Why don’t you talk with Google Glass?

Good to see you, this is YOSHIMURA (@alterakey) researching wearable devices at ATL.

As we say a wearable device, there are many kinds of devices. Among them Android typed devices such as Google Glass and Android Wear (LG G Watch, SAMSUNG Gear Live, Motorola Moto 360, etc.) seem to have an edge. Since I had a chance to experience Google Glass among the devices, I made a Glassware.

Google GLASS

As you have already known Google Glass, it is a glass-shaped AR device, which is presented as a Project Glass at Google I/O 2012. This is a lightweight device driven by Android 4.4 with clear display, gyro, touchpad, camera, proximity sensor, microphone, bone conduction transducer, Wi-Fi, Bluetooth Smart, and CPU/GPU/RAM equivalent as one in the Nexus S. The device is actually an Android but it does not have the touching UX as one in a normal mobile phone. It has the UX of the “Now this time” information support which gives feedback to users by starting the application (Glassware) based on voice commandｓ and by inserting eventｓ (Card) into timeline.

chatterbot

By the way, do you know a chatterbot? A chatterbot was popular before, and it is a comparatively simple AI that can answer when we talk with natural language. Actually, there is some AI that we cannot call it as AI. Although I say “Talk”, since there was no sufficient voice recognition or voice composition at that time, the interface was to return the answer in text when we typed a question or something with keyboard.
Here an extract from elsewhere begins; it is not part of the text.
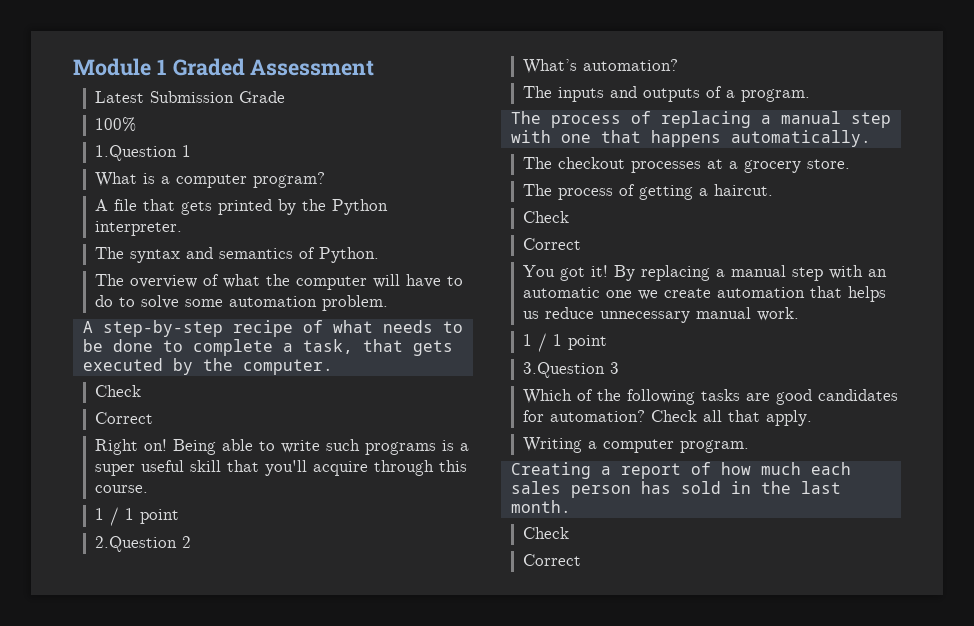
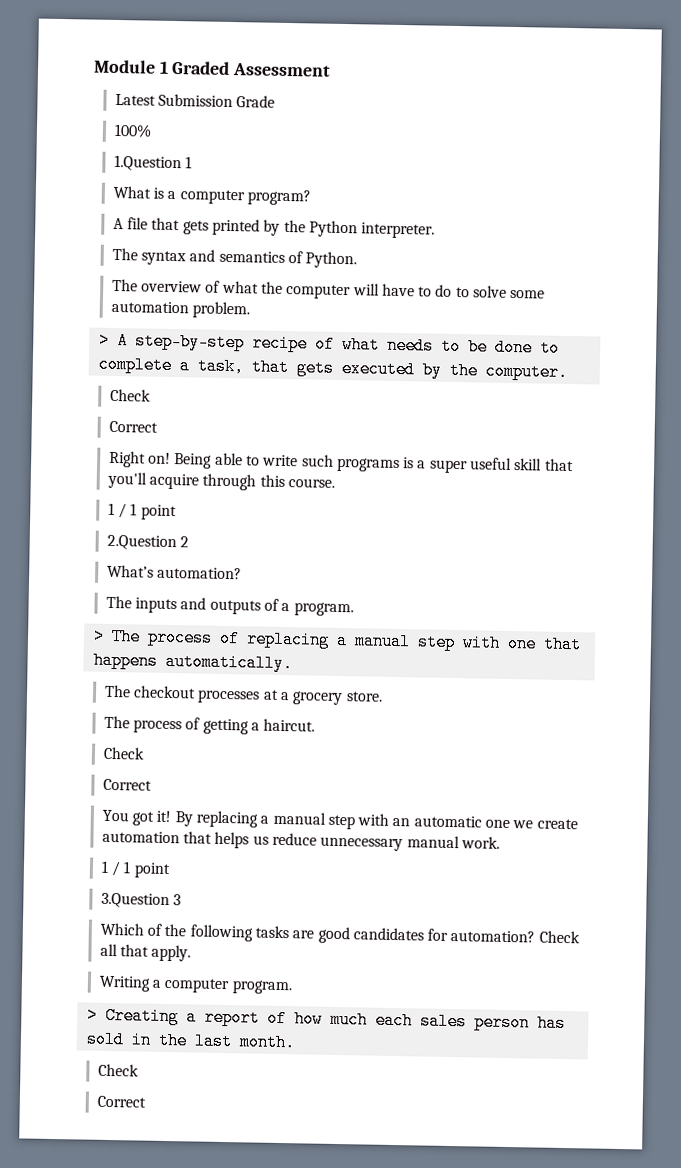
(388, 303) none -> [98,331,110,349] >
(810, 95) none -> [92,627,105,645] >
(749, 446) none -> [86,1006,98,1024] >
This time I tried to make it with Android voice recognition or voice composition.

There are many kinds of chatterbot, and one of the famous bots is ELIZA written by Professor Joseph Weizenbaum in MIT from 1964-1966. Eliza has an easy logic to add and output comparatively simple conversion to input sentences.　When the professor, who was eager to develop artificial intelligence at that time, had some experiences with scripts (DOCTOR) like a clinical psychologist, too many students were hooked by this against his expectations. So, he was shocked and then took a critical side to the progress of the artificial intelligence development after that.

Architecture

Port ELIZA to Android, and activate it by voice recognition and composition on Glass. For voice recognition, it needs consecutive voice samplings and streaming to cooperate with Google Server recognition, so it consumes a high proportion of electric power and network bandwidth. For this reason, it is a theory to activate the voice recognition feature on and off when it is needed, but this time we are going to drive it continuously and compose ELIZA’s reply while users are replying. Therefore, we take no account of consumption of electric power and network bandwidth.

Porting ELIZA

Let’s start with porting ELIZA. As you see in Wikipedia, ELIZA is implemented by many kinds of languages. This time we are going to use Perl Chatbot::Eliza as an original implementation, and we will port it to Java. Write a dummy implementation, going on the assumption that we use Android TextUtils because we use Join. The full source code is kind of long, so you can download it from the repository. Basically port it one by one. Just for reference, this is how the dummy implementation of TextUtils looks like.

pre class=”lang:java decode:true ” >package com.gmail.altakey.eliza;
…
public class TextUtils {
public static String join(final String glue, final List iter) {
final StringBuilder sb = new StringBuilder();
if (iter.size() > 0) {
sb.append(iter.get(0));
if (iter.size() &> 1) {
for (int i=1; i<iter.size(); ++i) {
sb.append(glue);
sb.append(iter.get(i));
}
}
}
return sb.toString();
}
public static String join(final String glue, final String[] iter) {
return join(glue, Arrays.asList(iter));
}
}

Demonstrate it with textbase. This is the rough how-to build because we do not write even build file.

taky@florence:src $ find . -name '*.java' | xargs javac && java com.gmail.altakey.eliza.Eliza
Eliza:  Please tell me what's been bothering you.
you:    What? Are you a computer?
Eliza:  Don't you think computers can help people ?
you:

taky@florence:src $ find . -name '*.java' | xargs javac && java com.gmail.altakey.eliza.Eliza

Eliza: Please tell me what's been bothering you.

you: What? Are you a computer?

Eliza: Don't you think computers can help people ?

you:

Glassware

As I explained in Architecture, activate ELIZA as asynchronous as possible.

In addition, to separate the voice related processing and AI related processing, use two services of MainService and PersonalityService, and bind them by Local Broadcast. After MinService runs through composition of LiveCard and voice-related formatting, it activates PersonalityService and enter recognition loop (recognition -> message). On the other hand, PersonalityService formats ELIZA after activation, and just conveys the message and replies to it. This also has a long source code, please refer to the repository but I will briefly explain the voice recognition and composition because they are very important.

Voice recognition and composition

Use English for Composition related processing, and point it to the bone conduction transducer of Glass so that we can use it without hooking up a headphone. Cancel the last sound and take priority over the last one when several sounds overlap. Close Glassware when ELIZA makes an end greeting by the user’s command.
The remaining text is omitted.